When I first went on tour as a guitarist in 1988, the trip took us to the deepest, darkest East Berlin, before the Wall came down. The residents were living like it was their last day on earth. There was an underground lawlessness like I'd never seen before.

I ended up squatting in a derelict cinema for a few months on Oranienburgerstrasse in West Berlin with a dozen or so others. It became a kind of bizarre underground cabaret venue and attracted some of the savviest, wildest people I'd ever met. In those two months I learnt to plumb toilets, plaster walls, make moonshine and fell in love … quite an adventure.

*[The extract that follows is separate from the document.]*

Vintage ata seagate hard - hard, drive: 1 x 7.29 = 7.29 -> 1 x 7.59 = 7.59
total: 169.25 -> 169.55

Favourite place in the British Isles?

The Cotswolds. My wife [Kate Moss] has a house there. It's a beautiful thing how happy you can be with a few friends, some beaten up guitars, a fire and a couple of fields.

Ideal travel companion?

Kate. I know it's obvious to say my wife, but she has this beautiful knack of turning the most ordinary day into an all-singing, all-dancing adventure.

Greatest travel luxury?

A freshly pressed suit is a miracle when you're travelling. When your suitcase has turned all your clothes into creased rags and you've crossed so many time zones that you can't tell a Monday from a Thursday, putting on a freshly pressed suit for breakfast is like spending a week in a spa.

Holiday reading?

After spending so much time in America, I started travelling with In Defence of English Cooking by George Orwell. It's archaic and old-fashioned in its Englishness, and reminds me of home.

Where has seduced you?

South Africa. My dad worked as a construction manager when I was younger so we ended up moving around a lot, depending on where his next contract was. When I was three, he moved the family to Nelspruit for a few years to work on a pipeline from Swaziland. I went back for the first time a couple of years ago, to a place called Madikwe on the border with Botswana and had this overwhelming sense of déjà vu every half an hour. It's my favourite place on earth.

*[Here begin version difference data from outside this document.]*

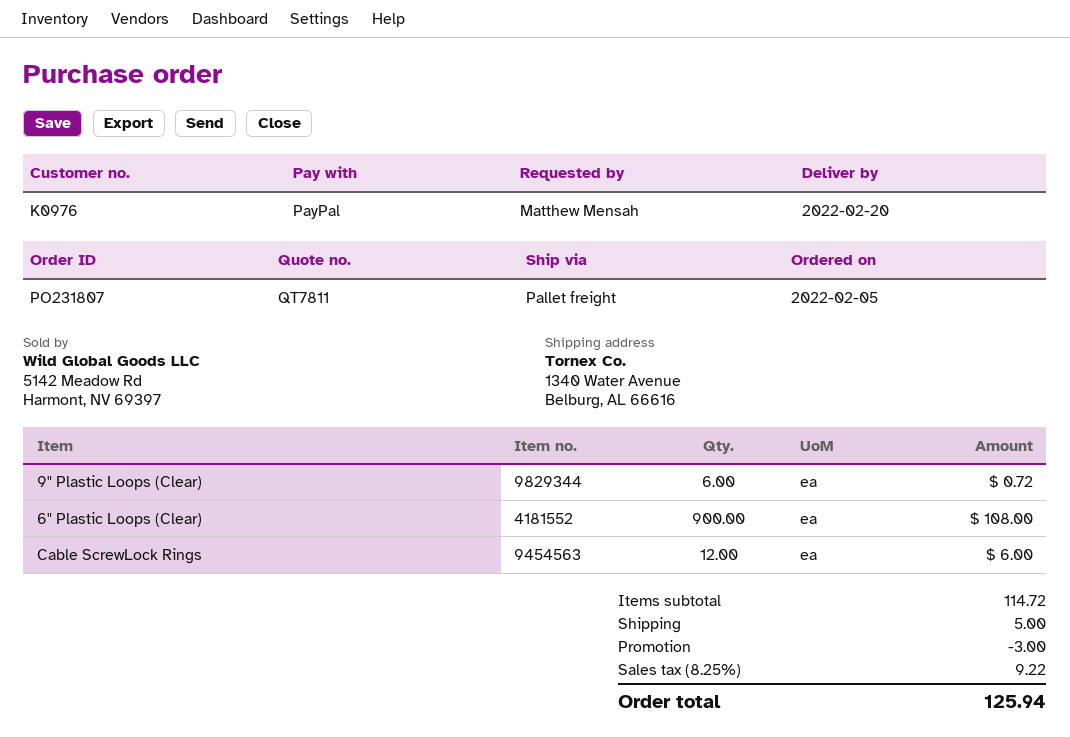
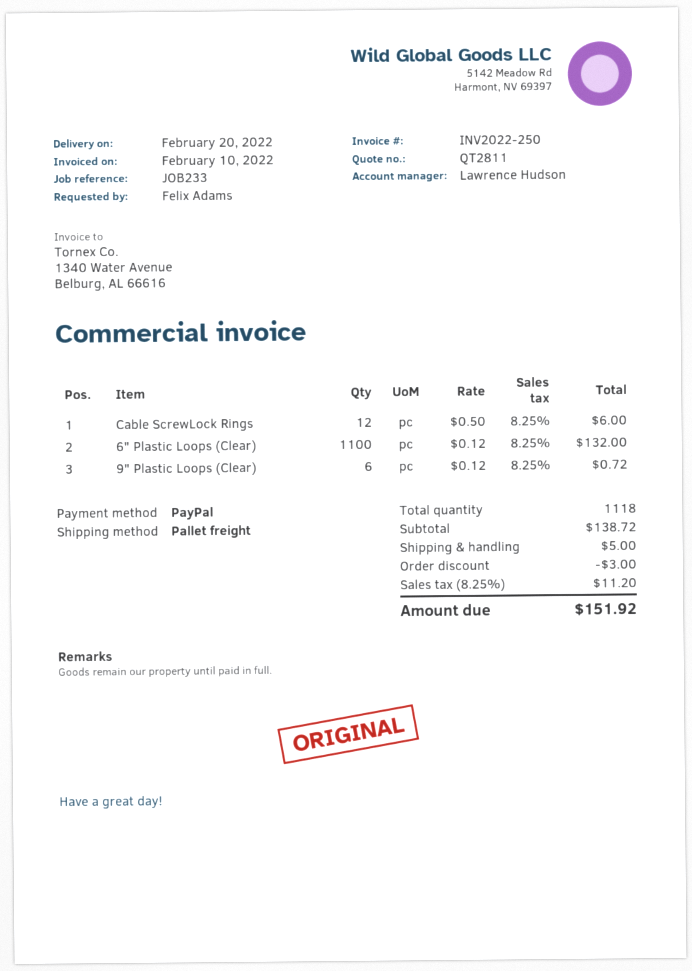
quote number: QT7811 -> QT2811
ordered by: Matthew Mensah -> Felix Adams
6" Plastic Loops (Clear): 900 for 108.00 -> 1100 for 132.00
subtotal: 114.72 -> 138.72
tax: 8.25% = 9.22 -> 8.25% = 11.20
total: 125.94 -> 151.92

Better to travel or arrive?

We made a film called I Hate the Way You Love a few years back, documenting the first year and half of The Kills on tour. It's pretty noticeable how much of it centres on the journey to places, rather than the destinations themselves. It seems that we've encountered most of our scrapes on the road.

Worst hotel?

I've seen a lot of grim hotel rooms on my travels and have never been that bothered by them. Most of the time they're just a place to sleep with a lock on the door, but the Twelve Oaks Motel in Nashville was something else. They should call it a half-way house rather than a hotel.

Best hotel?

The Hotel Chelsea in New York. If I added up all the time I've spent there in the past decade, it must amount to a year or more. The concierge always said "welcome home" when I walked through the door. When we were recording the second album No Wow, I lived in Room 105 for the summer. It was the same room Edie Sedgwick stayed in (and set fire to) in the Sixties. And opposite, Room 100, is where Nancy Spungen died.

Favourite city?

London. There are plenty of cities that have given me the time of my life for a week or two – including Sao Paulo, Paris and New York – but London has an enduring appeal that keeps on unfolding.

Where next?

Onwards through Europe for most of July and then to America in August to celebrate the launch of our new book. After that, I'm dying to go to Russia. There's an incredible photographer called Nikolay Bakharev who I've been writing to to set up some kind of collaboration. One idea is to take a train from Moscow to Novokuznetsk, where he lives, and film the whole experience. If that comes together I'll be very happy.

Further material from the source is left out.